Issue: Whether § 980.09 (2005-06) grants the circuit court a greater “gatekeeper role” than the prior statute in ordering an evidentiary hearing on a discharge petition.

Holding: 

¶22      The State’s premise that the new statute grants the circuit court a greater role than it played in a probable cause determination runs contrary to the development of the law. Discharge proceedings play a critical role in the constitutionality of civil commitments. Courts have repeatedly confirmed this. See, e.g.,Foucha, 504 U.S. at 71 (1992) (a person subject to a mental health commitment “may be held as long as he is both mentally ill and dangerous, but no longer”);Thiel, 275 Wis. 2d 421, ¶23 (“our supreme court has tied the constitutionality of Wis.
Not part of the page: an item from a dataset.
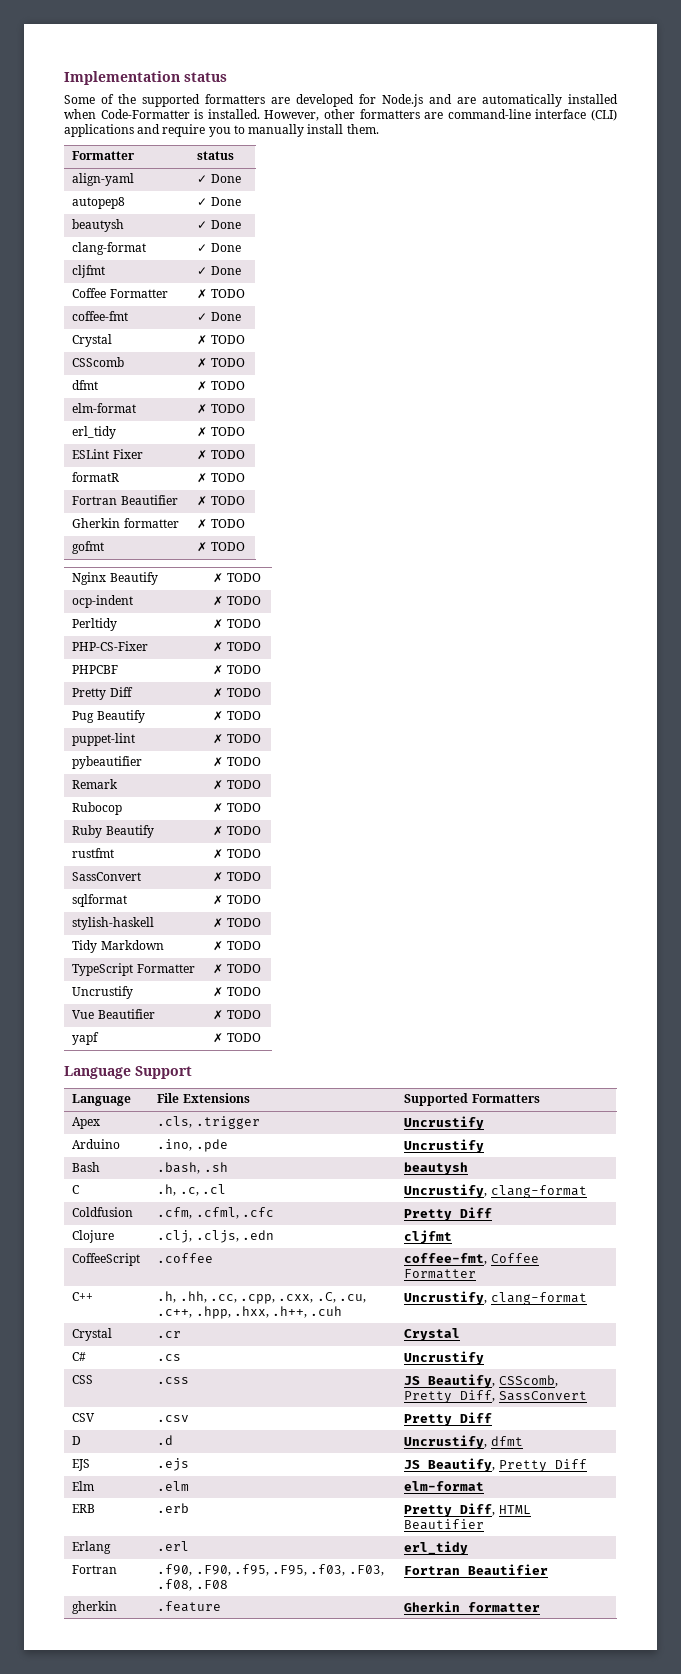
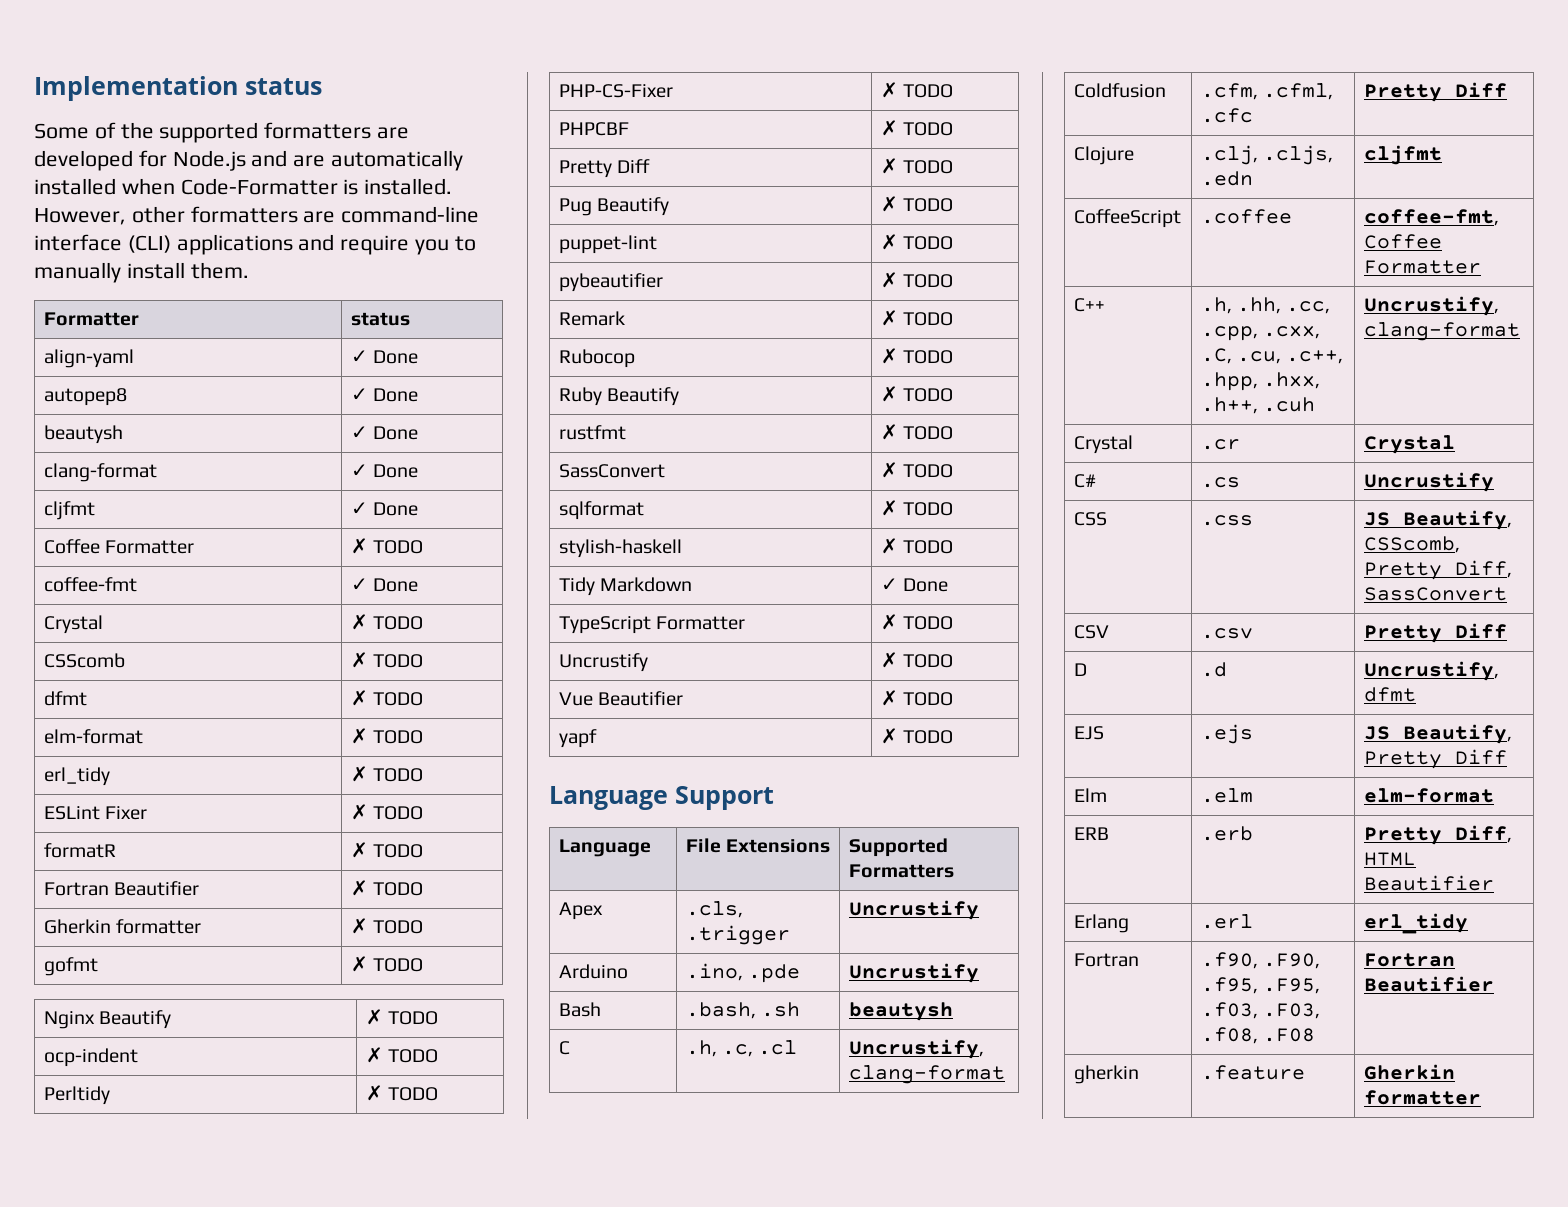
[213,941,261,951] ✗ TODO -> [880,578,949,592] ✓ Done

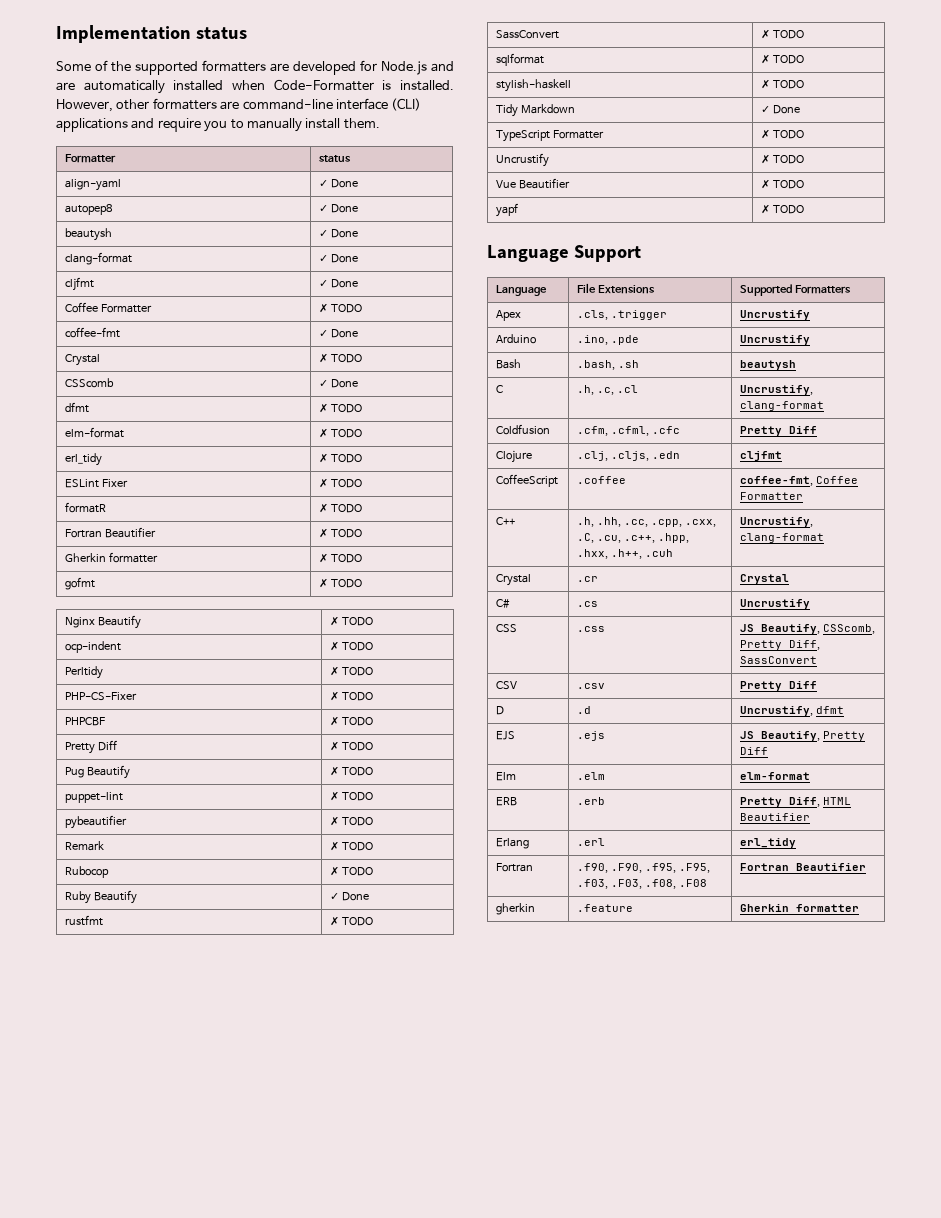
[350,652,424,668] ✗ TODO -> [319,379,359,388] ✓ Done
[880,386,954,402] ✗ TODO -> [330,892,370,901] ✓ Done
Stat. ch. 980 to the availability of periodic reviews that reassess the person’s dangerousness to determine if a lesser restriction of his or her liberty is warranted”); State v. Rachel, 254 Wis. 2d 215, ¶66 (ch. 980 “passes constitutional muster” because confinement is “linked to the dangerousness of the committed person” and there are procedures for ending confinement when the person is no longer dangerous); Combs, 295 Wis. 2d 457, ¶28 (the periodic reexamination and probable cause hearing for discharge “are among the protections that the supreme court has considered significant in concluding that Wis. Stat. ch. 980 does not violate the equal protection clause or the right to due process”). By interpreting the discharge procedure in a way that appears more punitive, such that petitions would be less likely to merit an evidentiary hearing, we erode one of the key provisions that courts have relied upon to uphold the constitutionality of ch. 980. [5]

¶23      Furthermore, the State’s interpretation of the new standard ignores the plain meaning of the statutory language. The legislature could have retained “probable cause” as a standard, but instead required the showing of “a change” from which a judge or jury “may conclude” the person no longer meets the definition of a sexually violent person. Wis. Stat. § 980.09(1). The State’s interpretation would require a petitioner to “prove” that his or her condition has “actually changed” just to meet the threshold for an evidentiary hearing. The statute places no such burden on the petitioner. The circuit court’s role as gatekeeper, to weed out frivolous petitions, is not elevated by the revised statute. The revised statute’s petition review procedure, like the probable cause procedure before it, is not a substitute for the evidentiary hearing. SeeKruse, 296 Wis. 2d 130, ¶31.

Shorter version: Meet the new statute, same as the old statute.